For the experiment, researchers taught 12 dogs of different breeds two different words and trained them to distinguish between the corresponding toys that the words denoted.

At the end of the training period, which lasted for months, the dogs demonstrated that they could discern between the two objects by choosing and fetching the right one when prompted by the owner.

Then, inside the fMRI scanner, the dogs heard both the words they had been trained to recognize and new pseudowords. For instance, the owner would say the words “piggy” or “monkey” several times and then hold up the corresponding toys.

Then, the owner would use control pseudo-words like “bobbu” and “bodmick” and hold up new, random objects, such as a hat or a doll.

When comparing the neural response to the known words and the reaction to new words, the results showed a greater bilateral activation in the brain’s parietotemporal cortex in response to pseudo-words.

Prichard and colleagues believe that the parietotemporal cortex may be the canine equivalent to the angular gyrus in humans, a brain area that processes lexical differences.

However, the researchers also identified “a subset” of dogs for which the new pseudo-words activated other brain areas, such as the left temporal cortex and amygdala, the left caudate nucleus, and the thalamus.

The scientists explain the significance of the findings.
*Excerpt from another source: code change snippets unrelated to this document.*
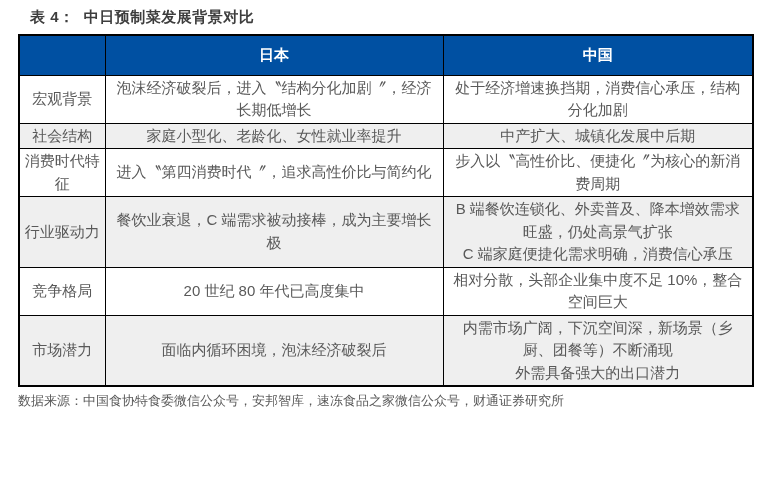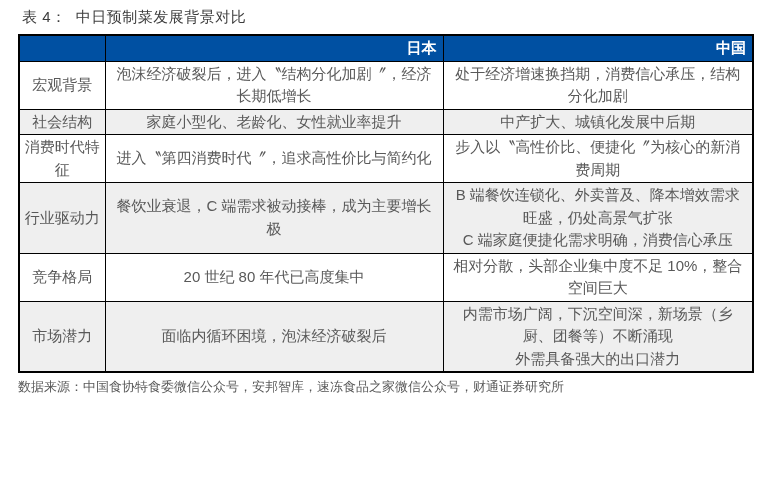--- a/index.html
+++ b/index.html
@@ -15,23 +15,23 @@
     margin: 0; padding: 0;
     width: 766px; height: 482px;
     background: #ffffff;
     font-family: "Liberation Sans", "DejaVu Sans", sans-serif;
     color: var(--body-text);
     overflow: hidden;
   }
   .page { padding: 6px 14px 0 18px; }
   .title {
     font-size: 15px;
-    font-weight: normal;
+    font-weight: bold;
     color: var(--title-text);
-    margin: 2px 0 7px 4px;
+    margin: 2px 0 7px 12px;
     letter-spacing: 0.5px;
     white-space: pre;
   }
   table.cmp {
     border-collapse: collapse;
     width: 734px;
     table-layout: fixed;
     border: 2px solid var(--border);
   }
   col.c1 { width: 86px; }
@@ -42,23 +42,22 @@
     text-align: center;
     vertical-align: middle;
     padding: 1px 6px;
     font-size: 15px;
     line-height: 1.5;
   }
   .cmp thead th {
     background: var(--header-bg);
     color: var(--header-text);
     font-weight: bold;
-    height: 26px;
+    height: 40px;
     padding: 0 6px;
-    text-align: right;
   }
   .cmp tbody tr:nth-child(even) td { background: var(--zebra); }
   .cmp td.lbl { padding: 1px 4px; }
   .source {
     font-size: 13px;
     color: var(--body-text);
     margin-top: 5px;
     white-space: nowrap;
   }
 </style>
Prichard says, “We expected to see that dogs neurally discriminate between words that they know and words that they don’t.”

What’s surprising, is that the result is opposite to that of research on humans — people typically show greater neural activation for known words than novel words.”

First author, Ashley Prichard

The researchers point out that dogs of different breeds may have different cognitive skills, and that this could be a limitation of the study. Also, mapping the neural circuitry in dogs, in general, is challenging because of varying brain sizes and potentially different levels of intelligence, add the authors.

“Dogs may have varying capacity and motivation for learning and understanding human words,” Berns says, “but they appear to have a neural representation for the meaning of words they have been taught, beyond just a low-level Pavlovian response.”

However, the researchers point out that the findings do not necessarily imply that spoken words are the best way of communicating with a dog.

In fact, another study carried out by Prichard and Berns earlier this year suggests that the canine brain circuitry responsible for processing reward and facilitating learning is connected to and depends more on visual and olfactory information than it does on verbal cues.

Therefore, “verbal commands may be the least efficient way to train dogs,” concluded the previous study.

“When people want to teach their dog a trick, they often use a verbal command because that’s what we humans prefer,” Prichard says.

“From the dog’s perspective, however, a visual command might be more effective, helping the dog learn the trick faster.”